In the new movie Precious , Clareece Precious Jones is beaten by her mother and raped so often by her father that she’s pregnant with his second child. She’s also illiterate.
I’ve spent the past three years profiling illiterate young adults, and I decided to take two of them to a preview screening . Yamilka and her brother, Alejandro, now 26 and 24, are Dominican immigrants. They’d gotten all the way to high school without learning to read. After a hearing officer ruled in 2005 that New York City had violated a federal law that’s supposed to protect them because they are students with disabilities, the siblings received a combined total of more than $250,000 in private tutoring.
Yamilka and Alejandro expected the movie to get the Hollywood treatment. And they were fine with some of that, so long as they found it generally believable. Yamilka-who was overweight and self-conscious in school-related to the way Precious sat in the back of her class in junior high. "I didn’t want people to notice me, to notice something was wrong." When she saw Precious guessing her way through a multiple choice test, Yamilka said she had done the same thing.
Alejandro, who is dyslexic, identified a little with how Precious would slip into fantasy sequences of herself starring in a music video, or walking the red carpet.

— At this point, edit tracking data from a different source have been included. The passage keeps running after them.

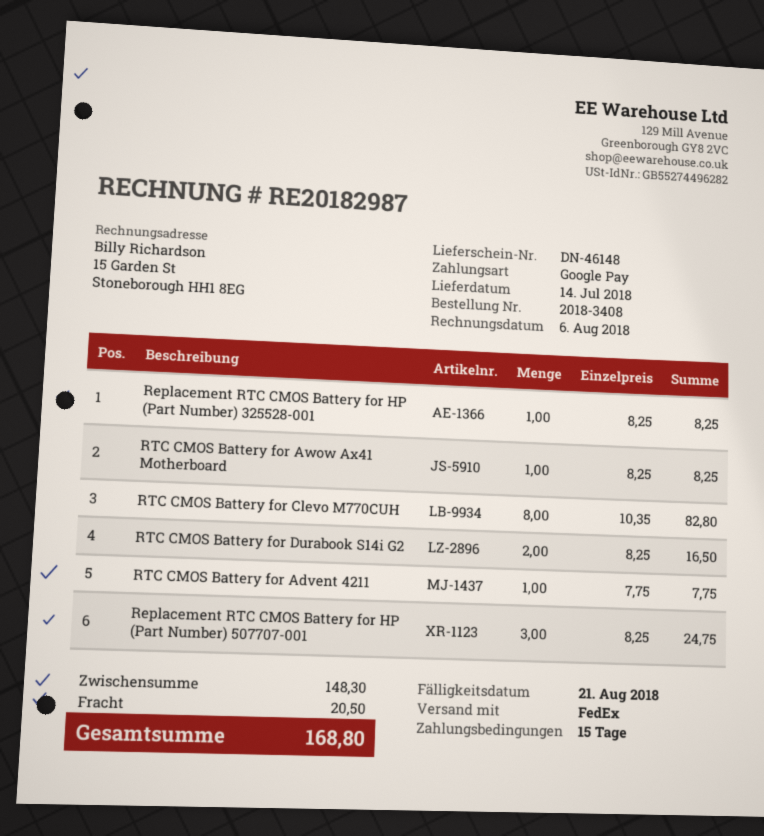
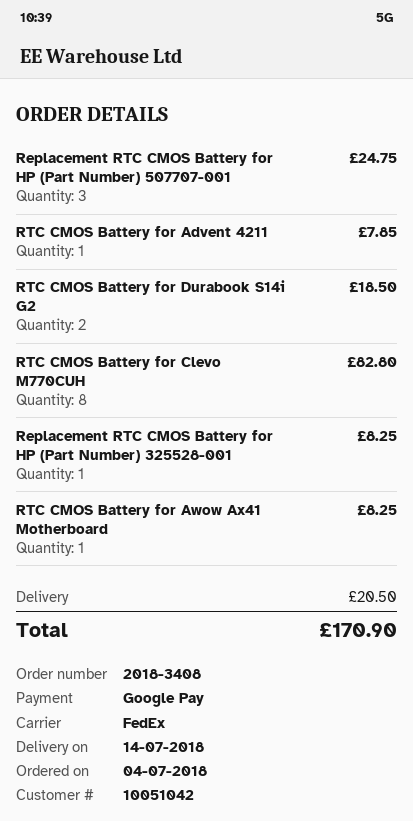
RTC CMOS Battery for Durabook S14i G2: 2 for 16.50 -> 2 for 18.50
RTC CMOS Battery for Advent 4211: 1 for 7.75 -> 1 for 7.85
total: 168.80 -> 170.90

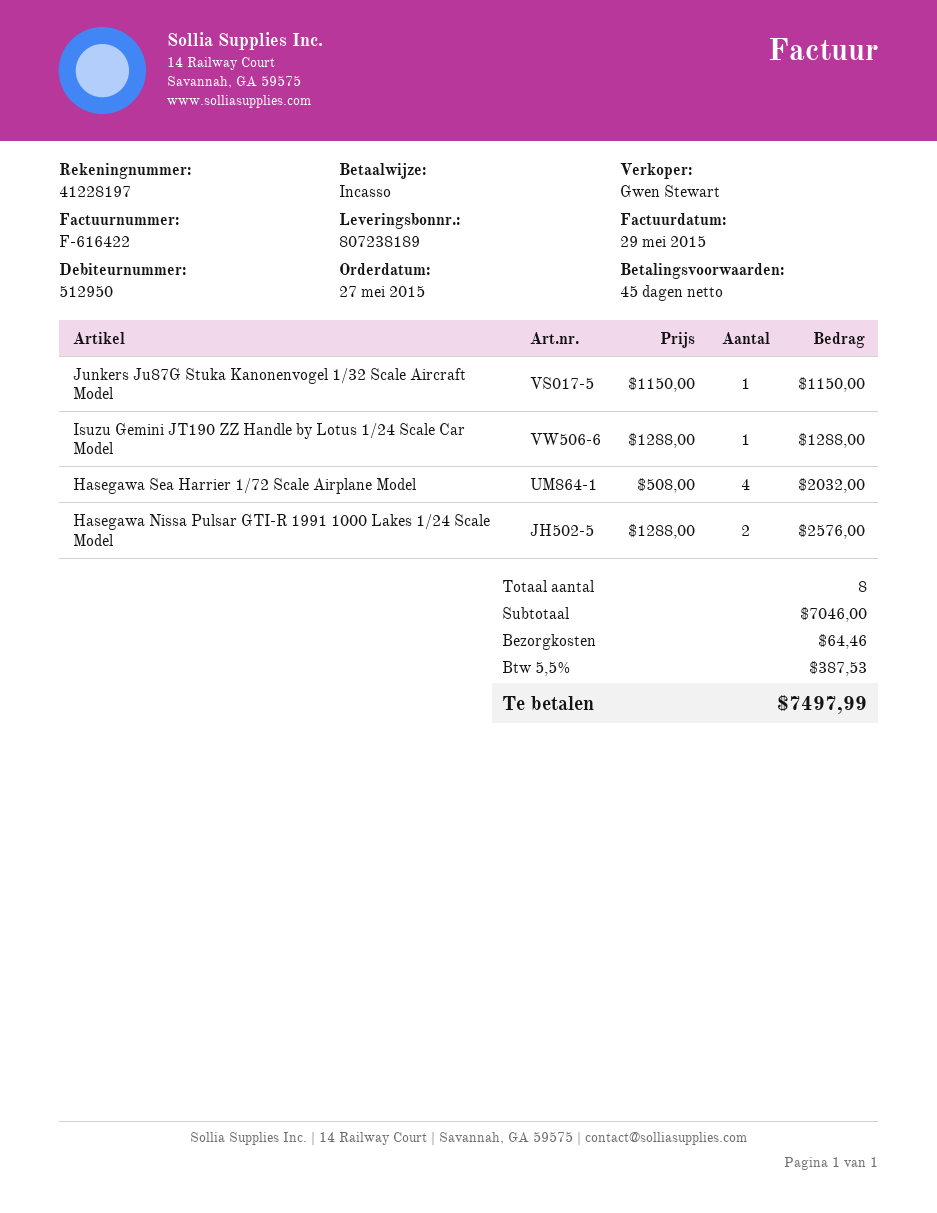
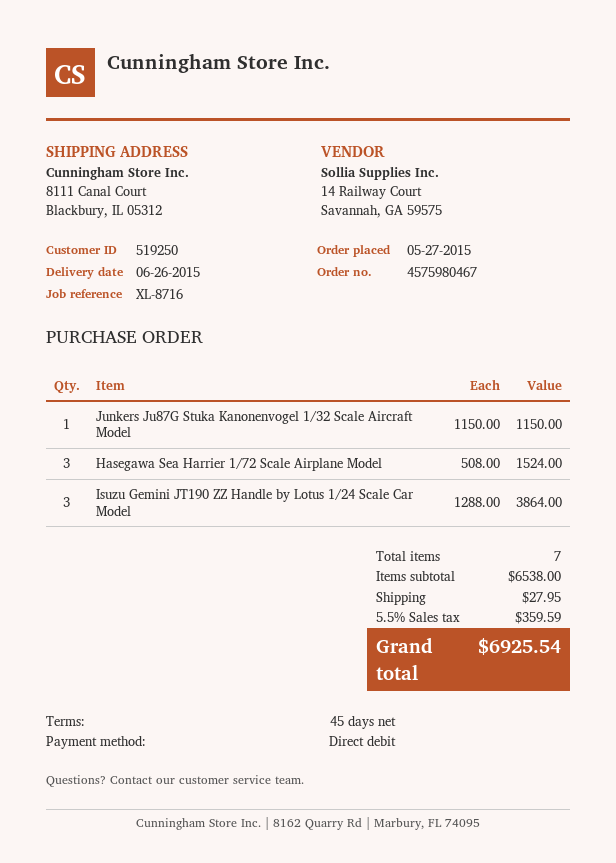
customer number: 512950 -> 519250
Isuzu Gemini JT190 ZZ Handle by Lotus 1/24 Scale Car Model: 1 x 1288.00 = 1288.00 -> 3 x 1288.00 = 3864.00
Hasegawa Sea Harrier 1/72 Scale Airplane Model: 4 x 508.00 = 2032.00 -> 3 x 508.00 = 1524.00
Hasegawa Nissa Pulsar GTI-R 1991 1000 Lakes 1/24 Scale Model: 2 x 1288.00 = 2576.00 -> none
total quantity: 8 -> 7
subtotal: 7046.00 -> 6538.00
shipping: 64.46 -> 27.95
tax: 5.5% = 387.53 -> 5.5% = 359.59
total: 7497.99 -> 6925.54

He spent more than a few classes imagining that he was flying a plane. "When you don’t have a lot of friends in school, you can do that, go somewhere else," he joked.
But my two critics said the movie lost them once Precious transferred to an alternative school. There she magically goes from learning the alphabet to writing in a journal with the encouragement of her teacher, the beautiful and supportive Ms. Rain. Yamilka called it "crazy impossible." Alejandro remembered the hours he spent in private tutoring, learning the sounds of the letters and eventually blending them into words. In two-and-a-half years, he progressed from a kindergarten to a 9 th grade reading level. Precious got to an 8 th grade level within a year and was ready to take her GED.
Precious is based on the novel Push , by the writer Sapphire. She taught illiterate adults how to read during the 1980s and '90s. I interviewed Sapphire for WNYC and told her what Yamilka and Alejandro thought about the film. She acknowledged that it’s not a real portrayal of what really went on in her classrooms. And she conceded that she never taught students with learning disabilties. But, she added,"I’ve never seen a film that is watchable that actually details the process of learning to read." That’s why she said the filmmakers focused on the alternative school where Precious and the other students trusted one another and their teacher.
Yamilka and Alejandro each related to that. (Listen to them in this radio segment ; here's my original piece from 2006 about Yamilka.) "I think the learning is more easy when you have a relationship with your teacher," said Yamilka, who bonded with her tutors. But in the end, Alejandro said, "It’s about freaking giving the kid what they need." That’s why they both want people to know that learning to read is much harder than it appears in Precious .
Alejandro has his own ideas for a movie. He wants to see a superhero who’s illiterate. It would be a secret, of couse, disguised by his extraordinary powers. Alejandro’s ready if Hollywood calls.